Dataset content:
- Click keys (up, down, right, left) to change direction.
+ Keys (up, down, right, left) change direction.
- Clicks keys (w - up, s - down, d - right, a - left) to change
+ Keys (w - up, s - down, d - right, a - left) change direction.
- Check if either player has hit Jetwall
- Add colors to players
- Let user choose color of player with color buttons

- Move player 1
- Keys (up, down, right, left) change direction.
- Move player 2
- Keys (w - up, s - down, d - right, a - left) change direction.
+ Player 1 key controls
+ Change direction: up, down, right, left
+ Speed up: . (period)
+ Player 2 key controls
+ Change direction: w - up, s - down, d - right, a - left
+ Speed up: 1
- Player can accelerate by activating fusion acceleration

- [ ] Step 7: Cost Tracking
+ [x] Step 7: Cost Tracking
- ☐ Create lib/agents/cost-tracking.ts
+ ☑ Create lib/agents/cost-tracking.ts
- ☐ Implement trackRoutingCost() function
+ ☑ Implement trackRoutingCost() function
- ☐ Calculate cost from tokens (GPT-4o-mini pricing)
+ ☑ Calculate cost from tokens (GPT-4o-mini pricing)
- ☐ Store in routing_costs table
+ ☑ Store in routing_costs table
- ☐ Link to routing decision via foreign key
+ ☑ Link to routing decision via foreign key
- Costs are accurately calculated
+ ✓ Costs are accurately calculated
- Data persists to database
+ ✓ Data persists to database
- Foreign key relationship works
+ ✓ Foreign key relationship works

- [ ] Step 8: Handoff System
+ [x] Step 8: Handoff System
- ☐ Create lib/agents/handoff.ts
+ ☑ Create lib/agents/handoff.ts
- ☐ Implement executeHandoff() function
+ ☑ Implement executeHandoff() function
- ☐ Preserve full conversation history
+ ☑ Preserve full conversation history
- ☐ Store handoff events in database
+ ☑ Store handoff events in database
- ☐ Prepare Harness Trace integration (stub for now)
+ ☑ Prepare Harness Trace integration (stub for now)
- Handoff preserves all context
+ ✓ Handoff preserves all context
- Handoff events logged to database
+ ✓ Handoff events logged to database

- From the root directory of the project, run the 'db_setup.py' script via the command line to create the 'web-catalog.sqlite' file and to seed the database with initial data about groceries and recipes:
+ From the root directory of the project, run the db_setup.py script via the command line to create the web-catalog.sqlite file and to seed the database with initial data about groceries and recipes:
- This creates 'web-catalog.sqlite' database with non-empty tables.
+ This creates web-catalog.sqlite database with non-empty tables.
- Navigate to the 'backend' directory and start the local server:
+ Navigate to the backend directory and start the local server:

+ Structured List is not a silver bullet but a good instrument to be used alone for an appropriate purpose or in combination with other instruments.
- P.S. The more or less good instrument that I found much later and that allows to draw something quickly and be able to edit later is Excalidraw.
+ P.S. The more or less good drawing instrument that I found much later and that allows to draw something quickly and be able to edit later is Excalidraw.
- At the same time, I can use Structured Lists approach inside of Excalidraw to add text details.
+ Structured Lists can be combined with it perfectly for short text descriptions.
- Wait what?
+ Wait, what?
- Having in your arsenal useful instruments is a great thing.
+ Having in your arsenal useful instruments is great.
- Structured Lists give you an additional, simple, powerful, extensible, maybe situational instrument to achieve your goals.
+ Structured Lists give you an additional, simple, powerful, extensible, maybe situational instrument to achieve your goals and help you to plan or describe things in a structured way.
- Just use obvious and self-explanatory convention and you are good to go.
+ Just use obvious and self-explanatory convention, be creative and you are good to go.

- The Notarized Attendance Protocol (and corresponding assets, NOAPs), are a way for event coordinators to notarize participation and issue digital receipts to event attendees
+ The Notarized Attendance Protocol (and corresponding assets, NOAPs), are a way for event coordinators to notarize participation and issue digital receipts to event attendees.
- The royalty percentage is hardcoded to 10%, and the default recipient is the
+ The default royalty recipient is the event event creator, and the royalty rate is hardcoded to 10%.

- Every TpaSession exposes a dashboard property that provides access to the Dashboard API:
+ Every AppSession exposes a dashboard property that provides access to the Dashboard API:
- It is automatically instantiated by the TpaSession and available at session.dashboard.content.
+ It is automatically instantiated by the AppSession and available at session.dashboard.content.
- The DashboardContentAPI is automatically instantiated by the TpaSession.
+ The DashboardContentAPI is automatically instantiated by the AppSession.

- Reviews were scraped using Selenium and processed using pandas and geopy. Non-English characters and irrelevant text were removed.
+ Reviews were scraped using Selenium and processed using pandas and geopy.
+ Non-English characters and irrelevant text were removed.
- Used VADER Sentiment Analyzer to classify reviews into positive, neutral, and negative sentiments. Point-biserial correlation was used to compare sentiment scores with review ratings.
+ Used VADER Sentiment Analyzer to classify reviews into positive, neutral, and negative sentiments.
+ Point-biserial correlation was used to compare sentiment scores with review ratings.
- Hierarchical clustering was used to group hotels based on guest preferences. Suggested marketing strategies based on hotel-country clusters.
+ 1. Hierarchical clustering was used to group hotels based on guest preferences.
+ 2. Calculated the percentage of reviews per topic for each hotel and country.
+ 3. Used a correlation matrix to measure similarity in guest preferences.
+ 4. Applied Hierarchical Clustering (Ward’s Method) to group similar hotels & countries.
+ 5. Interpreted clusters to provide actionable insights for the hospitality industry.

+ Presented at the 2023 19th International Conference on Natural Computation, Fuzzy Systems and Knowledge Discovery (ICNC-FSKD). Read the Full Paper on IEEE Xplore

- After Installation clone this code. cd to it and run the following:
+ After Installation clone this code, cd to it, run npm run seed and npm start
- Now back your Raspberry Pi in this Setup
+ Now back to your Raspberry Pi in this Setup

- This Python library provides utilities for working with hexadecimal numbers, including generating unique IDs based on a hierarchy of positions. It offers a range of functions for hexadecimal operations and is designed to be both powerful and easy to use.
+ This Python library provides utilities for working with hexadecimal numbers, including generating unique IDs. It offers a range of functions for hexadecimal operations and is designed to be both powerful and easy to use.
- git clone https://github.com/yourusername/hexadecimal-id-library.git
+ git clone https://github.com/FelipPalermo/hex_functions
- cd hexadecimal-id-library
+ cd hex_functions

Work required: Sift the material for lines that include the word "Trace", and copy each one.

Solution to this problem:
- ☐ Prepare Harness Trace integration (stub for now)
+ ☑ Prepare Harness Trace integration (stub for now)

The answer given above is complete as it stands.